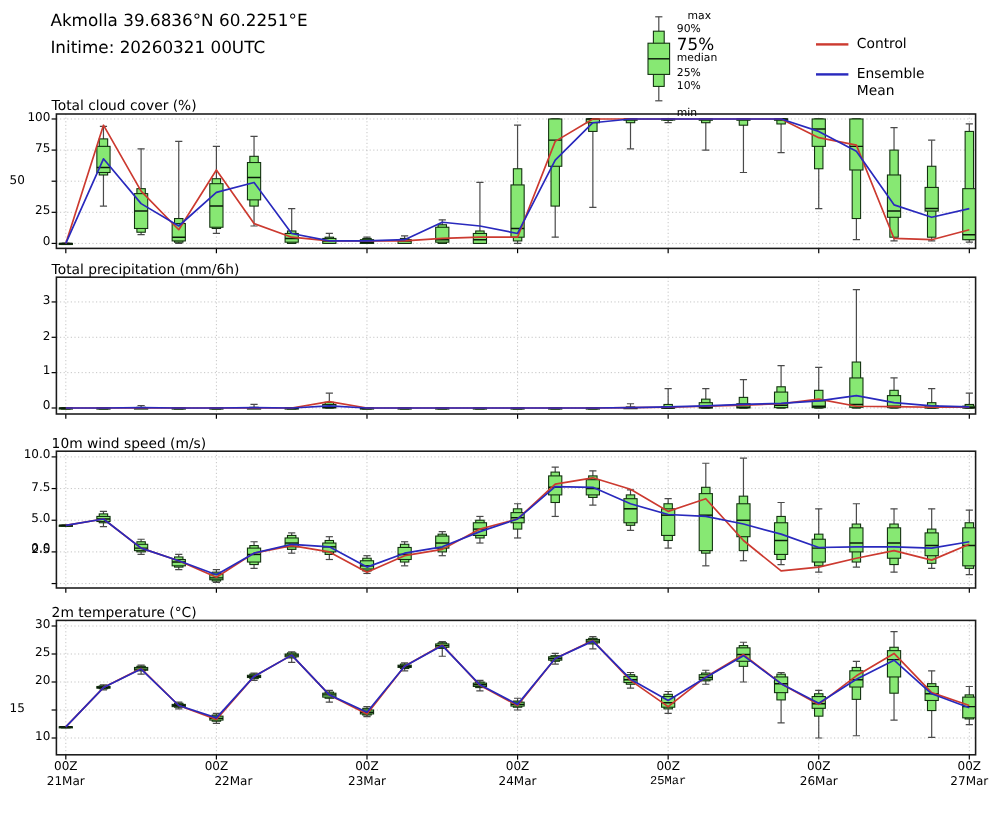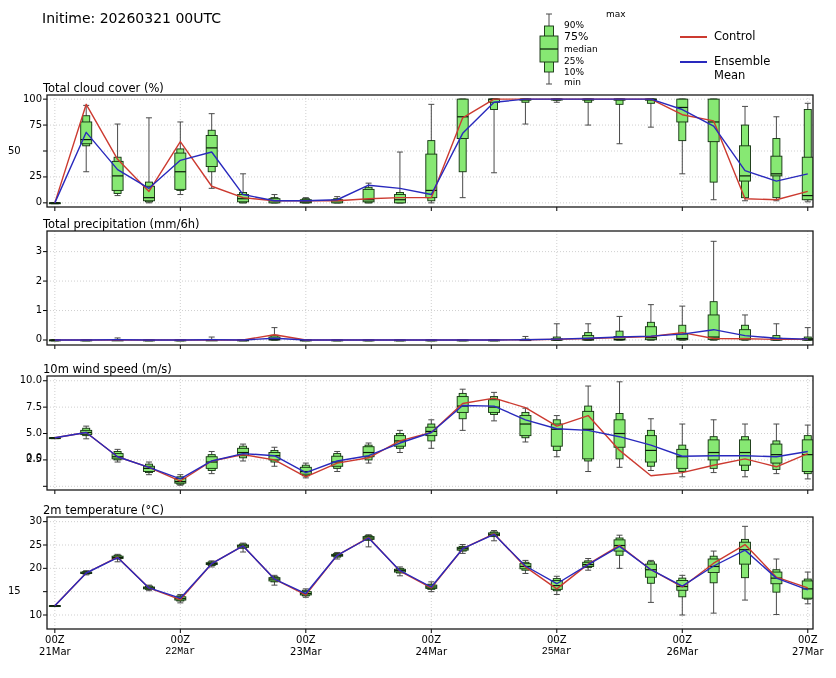--- a/index.html
+++ b/index.html
@@ -800,6 +800,7 @@
     </div>
 
   <div class="hdr">
+    <div>Akmolla 39.6836°N 60.2251°E</div>
     <div>Initime: 20260321 00UTC</div>
   </div>
 

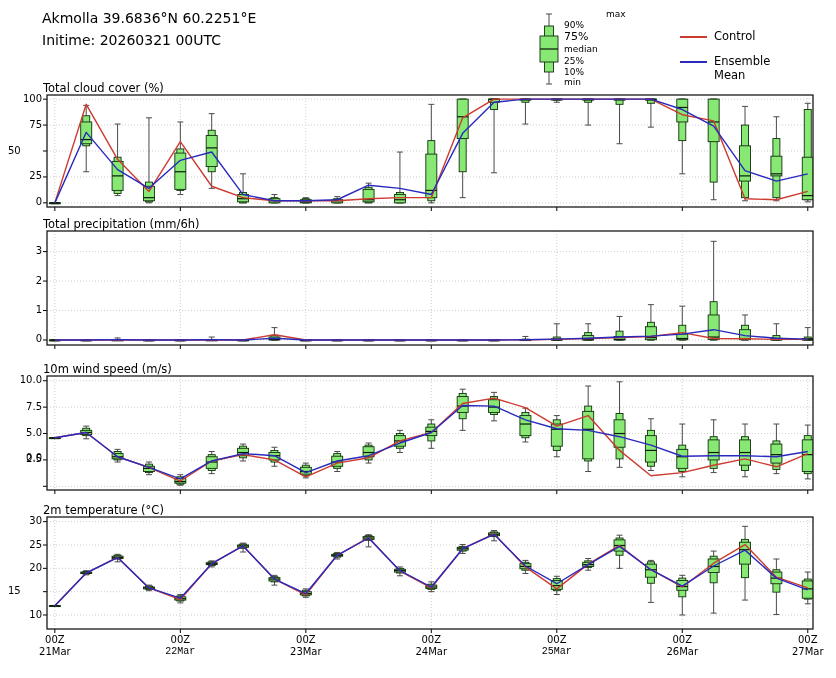--- a/index.html
+++ b/index.html
@@ -790,7 +790,7 @@
       <div style="left: 652.283px; top: 646px; width: 60px; text-align: center; font-size: 10px;">26Mar</div>
       <div style="left: 777.771px; top: 634px; width: 60px; text-align: center; font-size: 10px;">00Z</div>
       <div style="left: 777.771px; top: 646px; width: 60px; text-align: center; font-size: 10px;">27Mar</div>
-      <div style="left: 589px; top: 9px; font-size: 9px; padding-left: 17px;">max</div>
+      <div style="left: 556px; top: 9px; font-size: 9px; padding-left: 17px;">max</div>
       <div style="left: 564px; top: 20px; font-size: 9px;">90%</div>
       <div style="left: 564px; top: 30px; font-size: 11px;">75%</div>
       <div style="left: 564px; top: 44px; font-size: 9px;">median</div>

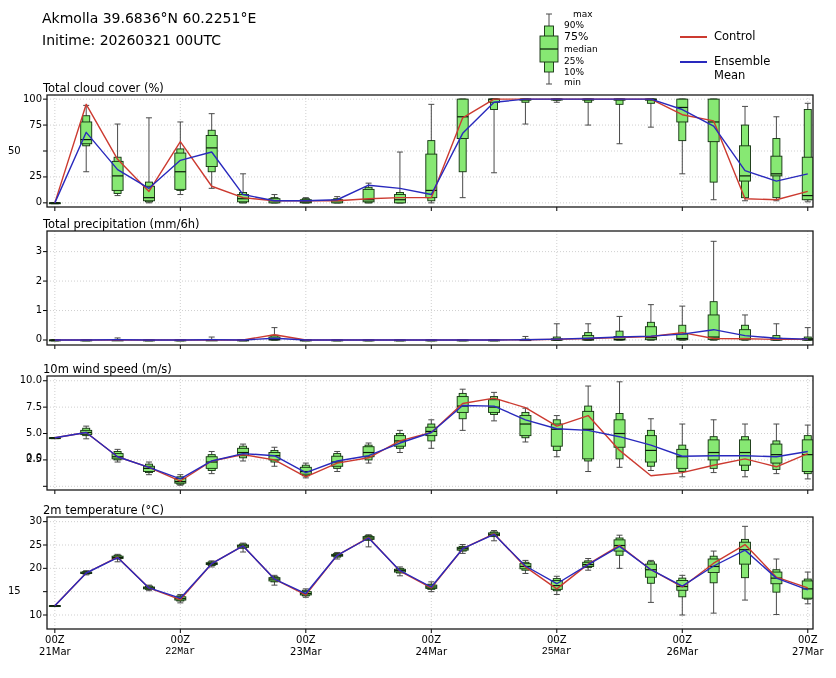--- a/index.html
+++ b/index.html
@@ -792,7 +792,7 @@
       <div style="left: 777.771px; top: 646px; width: 60px; text-align: center; font-size: 10px;">27Mar</div>
       <div style="left: 556px; top: 9px; font-size: 9px; padding-left: 17px;">max</div>
       <div style="left: 564px; top: 20px; font-size: 9px;">90%</div>
-      <div style="left: 564px; top: 30px; font-size: 11px;">75%</div>
+      <div style="left: 564px; top: 30px; font-size: 14px;">75%</div>
       <div style="left: 564px; top: 44px; font-size: 9px;">median</div>
       <div style="left: 564px; top: 56px; font-size: 9px;">25%</div>
       <div style="left: 564px; top: 67px; font-size: 9px;">10%</div>

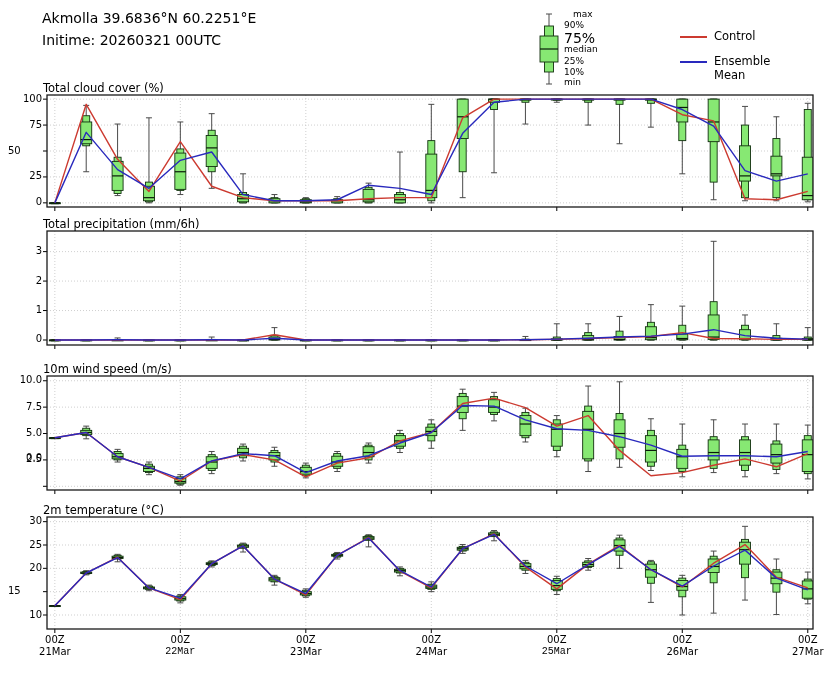--- a/index.html
+++ b/index.html
@@ -796,7 +796,7 @@
       <div style="left: 564px; top: 44px; font-size: 9px;">median</div>
       <div style="left: 564px; top: 56px; font-size: 9px;">25%</div>
       <div style="left: 564px; top: 67px; font-size: 9px;">10%</div>
-      <div style="left: 564px; top: 77px; font-size: 9px;">min</div>
+      <div style="left: 564px; top: 90px; font-size: 9px;">min</div>
     </div>
 
   <div class="hdr">

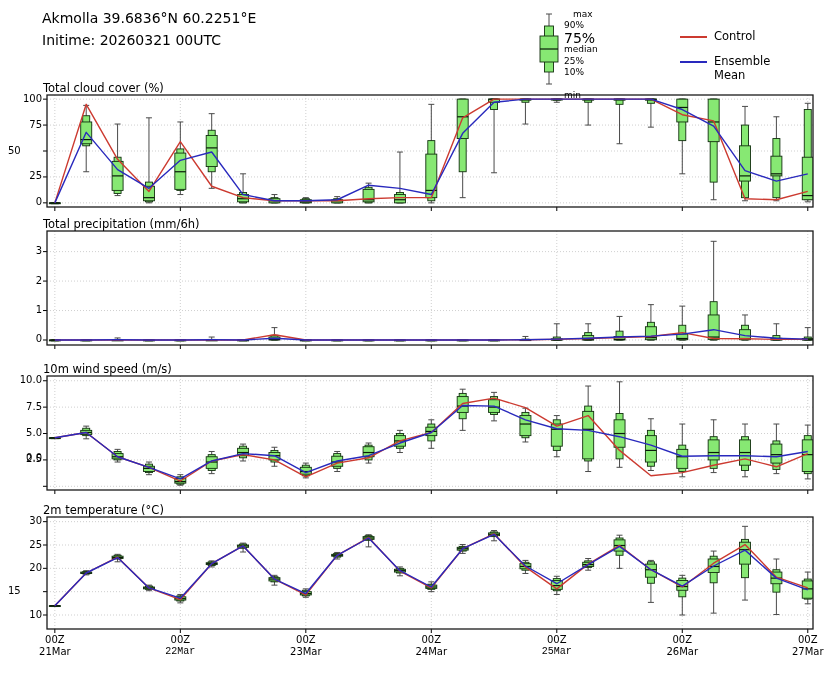--- a/index.html
+++ b/index.html
@@ -779,7 +779,7 @@
       <div style="left: 24.843px; top: 634px; width: 60px; text-align: center; font-size: 10px;">00Z</div>
       <div style="left: 24.843px; top: 646px; width: 60px; text-align: center; font-size: 10px;">21Mar</div>
       <div style="left: 150.331px; top: 634px; width: 60px; text-align: center; font-size: 10px;">00Z</div>
-      <div style="left: 150.331px; top: 646px; width: 60px; text-align: center; font-size: 10px; font-family: Liberation Mono, monospace;">22Mar</div>
+      <div style="left: 150.331px; top: 646px; width: 60px; text-align: right; font-size: 10px;">22Mar</div>
       <div style="left: 275.819px; top: 634px; width: 60px; text-align: center; font-size: 10px;">00Z</div>
       <div style="left: 275.819px; top: 646px; width: 60px; text-align: center; font-size: 10px;">23Mar</div>
       <div style="left: 401.307px; top: 634px; width: 60px; text-align: center; font-size: 10px;">00Z</div>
────────────────────
Your goal
Every entry above should be printed again exactly, except for the pictures.

Answer below
--- a/index.html
+++ b/index.html
@@ -800,6 +800,7 @@
     </div>
 
   <div class="hdr">
+    <div>Akmolla 39.6836°N 60.2251°E</div>
     <div>Initime: 20260321 00UTC</div>
   </div>
 

--- a/index.html
+++ b/index.html
@@ -790,7 +790,7 @@
       <div style="left: 652.283px; top: 646px; width: 60px; text-align: center; font-size: 10px;">26Mar</div>
       <div style="left: 777.771px; top: 634px; width: 60px; text-align: center; font-size: 10px;">00Z</div>
       <div style="left: 777.771px; top: 646px; width: 60px; text-align: center; font-size: 10px;">27Mar</div>
-      <div style="left: 589px; top: 9px; font-size: 9px; padding-left: 17px;">max</div>
+      <div style="left: 556px; top: 9px; font-size: 9px; padding-left: 17px;">max</div>
       <div style="left: 564px; top: 20px; font-size: 9px;">90%</div>
       <div style="left: 564px; top: 30px; font-size: 11px;">75%</div>
       <div style="left: 564px; top: 44px; font-size: 9px;">median</div>

--- a/index.html
+++ b/index.html
@@ -792,7 +792,7 @@
       <div style="left: 777.771px; top: 646px; width: 60px; text-align: center; font-size: 10px;">27Mar</div>
       <div style="left: 556px; top: 9px; font-size: 9px; padding-left: 17px;">max</div>
       <div style="left: 564px; top: 20px; font-size: 9px;">90%</div>
-      <div style="left: 564px; top: 30px; font-size: 11px;">75%</div>
+      <div style="left: 564px; top: 30px; font-size: 14px;">75%</div>
       <div style="left: 564px; top: 44px; font-size: 9px;">median</div>
       <div style="left: 564px; top: 56px; font-size: 9px;">25%</div>
       <div style="left: 564px; top: 67px; font-size: 9px;">10%</div>

--- a/index.html
+++ b/index.html
@@ -796,7 +796,7 @@
       <div style="left: 564px; top: 44px; font-size: 9px;">median</div>
       <div style="left: 564px; top: 56px; font-size: 9px;">25%</div>
       <div style="left: 564px; top: 67px; font-size: 9px;">10%</div>
-      <div style="left: 564px; top: 77px; font-size: 9px;">min</div>
+      <div style="left: 564px; top: 90px; font-size: 9px;">min</div>
     </div>
 
   <div class="hdr">

--- a/index.html
+++ b/index.html
@@ -779,7 +779,7 @@
       <div style="left: 24.843px; top: 634px; width: 60px; text-align: center; font-size: 10px;">00Z</div>
       <div style="left: 24.843px; top: 646px; width: 60px; text-align: center; font-size: 10px;">21Mar</div>
       <div style="left: 150.331px; top: 634px; width: 60px; text-align: center; font-size: 10px;">00Z</div>
-      <div style="left: 150.331px; top: 646px; width: 60px; text-align: center; font-size: 10px; font-family: Liberation Mono, monospace;">22Mar</div>
+      <div style="left: 150.331px; top: 646px; width: 60px; text-align: right; font-size: 10px;">22Mar</div>
       <div style="left: 275.819px; top: 634px; width: 60px; text-align: center; font-size: 10px;">00Z</div>
       <div style="left: 275.819px; top: 646px; width: 60px; text-align: center; font-size: 10px;">23Mar</div>
       <div style="left: 401.307px; top: 634px; width: 60px; text-align: center; font-size: 10px;">00Z</div>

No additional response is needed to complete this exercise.